Uma preocupação adicional é com o fato de a pandemia
estar solapando o ensino em faixas etárias nas quais o Brasil havia conseguido
importantes avanços, tanto quantitativos como qualitativos, na educação. Uma
revés em particular se dá com as crianças de 6 a 10 anos, que representavam o
maior contingente entre os alunos que estavam sem acesso à educação no final do
ano passado.
"Crianças de 6 a 10 anos sem acesso à educação
eram exceção no Brasil, antes da pandemia. Essa mudança observada em 2020 pode
ter impactos em toda uma geração. São crianças dos anos iniciais do ensino
fundamental, fase de alfabetização e outras aprendizagens essenciais às demais
etapas escolares. Ciclos de alfabetização incompletos podem acarretar
reprovações e abandono escolar. É urgente reabrir as escolas, e mantê-las
abertas, em segurança", disse em comunicado Florence Bauer, representante
da Unicef no Brasil.
Esse tema tem gerado debates até mesmo no Congresso
Nacional, ao mesmo tempo em que muitos especialistas temem que a abertura
escolar indiscriminada possa contribuir para o agravamento da pandemia.
Para a Unicef, é preciso também que o país inteiro
deixe de ver o abandono escolar como algo corriqueiro.
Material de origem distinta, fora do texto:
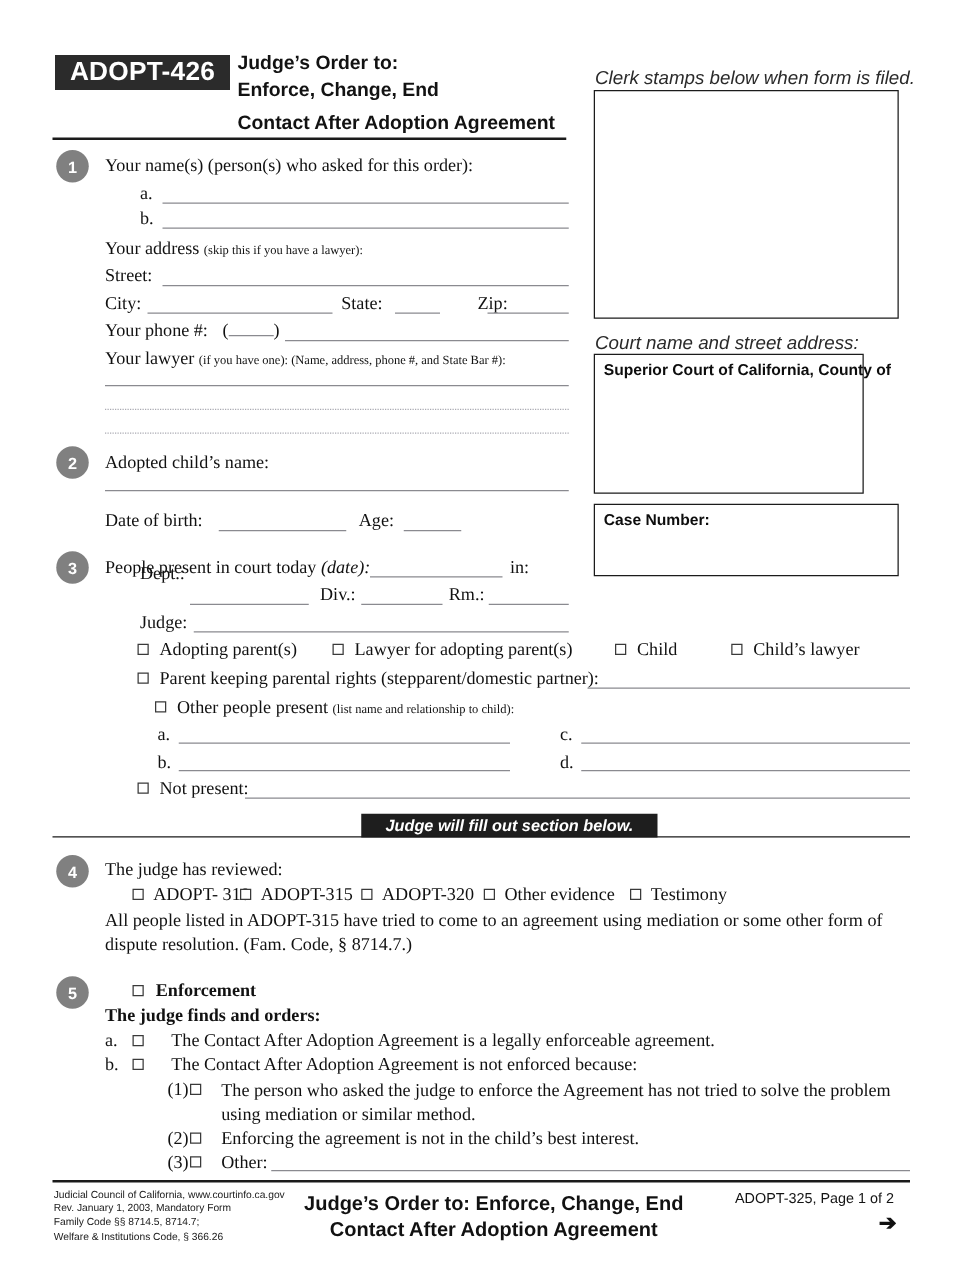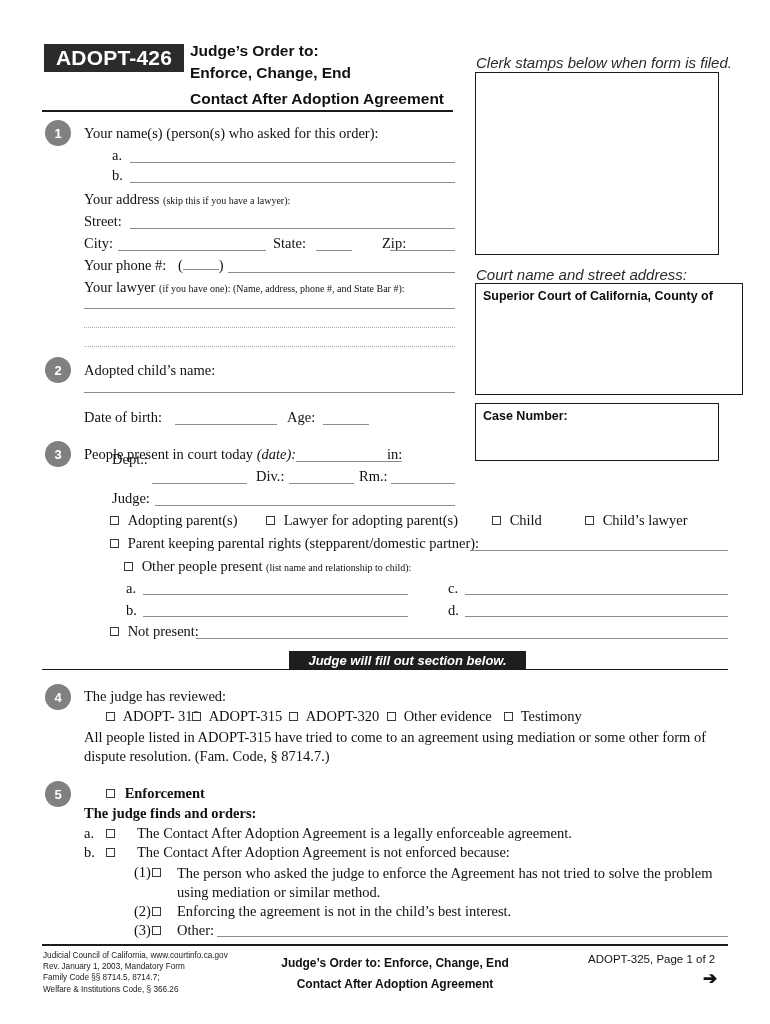--- a/index.html
+++ b/index.html
@@ -96,21 +96,21 @@
     left: 7px; top: 5px;
     font-family: "Liberation Sans", sans-serif;
     font-weight: bold;
     font-size: 12.5px;
     color: #0d0d0d;
     white-space: nowrap;
   }
   #clerk-caption { left: 476px; top: 54px; }
   #clerk-box     { left: 475px; top: 72px; width: 244px; height: 183px; }
   #court-caption { left: 476px; top: 266px; }
-  #court-box     { left: 475px; top: 283px; width: 268px; height: 112px; }
+  #court-box     { left: 475px; top: 283px; width: 216px; height: 112px; }
   #case-box      { left: 475px; top: 403px; width: 244px; height: 58px; }
 
   
   .num-circle {
     position: absolute;
     width: 26px; height: 26px;
     border-radius: 50%;
     background: #808080;
     color: #ffffff;
     font-family: "Liberation Sans", sans-serif;
@@ -187,21 +187,21 @@
     line-height: 11.2px;
     color: #202020;
   }
   #footer-center {
     position: absolute;
     left: 230px; top: 953px;
     width: 330px;
     text-align: center;
     font-family: "Liberation Sans", sans-serif;
     font-weight: bold;
-    font-size: 12px;
+    font-size: 16px;
     line-height: 21px;
     color: #111111;
   }
   #footer-right {
     position: absolute;
     left: 588px; top: 953px;
     font-family: "Liberation Sans", sans-serif;
     font-size: 11.5px;
     color: #141414;
     white-space: nowrap;
@@ -284,21 +284,21 @@
   <div class="rule-row" style="left:175px; top:424px; width:102px;"></div>
   <div class="txt" style="left:287px; top:410px;">Age:</div>
   <div class="rule-row" style="left:323px; top:424px; width:46px;"></div>
 
   <div class="num-circle" style="top:441px">3</div>
   <div class="txt" style="left:84px; top:447px;">
     <span>People present in court today</span>
     <span class="ital">(date):</span>
   </div>
   <div class="rule-row" style="left:296px; top:461px; width:106px;"></div>
-  <div class="txt" style="left:387px; top:447px;">in:</div>
+  <div class="txt" style="left:408px; top:447px;">in:</div>
 
   <div class="txt" style="left:112px; top:452px;">Dept.:</div>
   <div class="rule-row" style="left:152px; top:483px; width:95px;"></div>
   <div class="txt" style="left:256px; top:469px;">Div.:</div>
   <div class="rule-row" style="left:289px; top:483px; width:65px;"></div>
   <div class="txt" style="left:359px; top:469px;">Rm.:</div>
   <div class="rule-row" style="left:391px; top:483px; width:64px;"></div>
 
   <div class="txt" style="left:112px; top:491px;">Judge:</div>
   <div class="rule-row" style="left:155px; top:505px; width:300px;"></div>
"Esta é uma história que se repete, ano a ano, no
Brasil. Começa com o estudante sendo reprovado a primeira vez. Seguem-se outras
reprovações, abandono e tentativas de retorno às aulas. Sem oportunidades de
aprender, ele vai ficando cada vez mais para trás, com anos de atraso escolar,
até deixar definitivamente a escola, sem concluir a educação básica - muitas
vezes antes até de ingressar no ensino médio", diz Florence Bauer, no
relatório Enfrentamento da Cultura do Atraso Escolar.
"Por trás desses números, está a naturalização do
fracasso escolar. A maioria da sociedade aceita que um perfil específico de
estudante passe pela escola sem aprender, sendo reprovado diversas vezes até
desistir. Essa cultura do fracasso escolar acaba por excluir sempre os
estudantes em situação de maior vulnerabilidade, que já sofrem outras violações
de direitos dentro e fora da escola."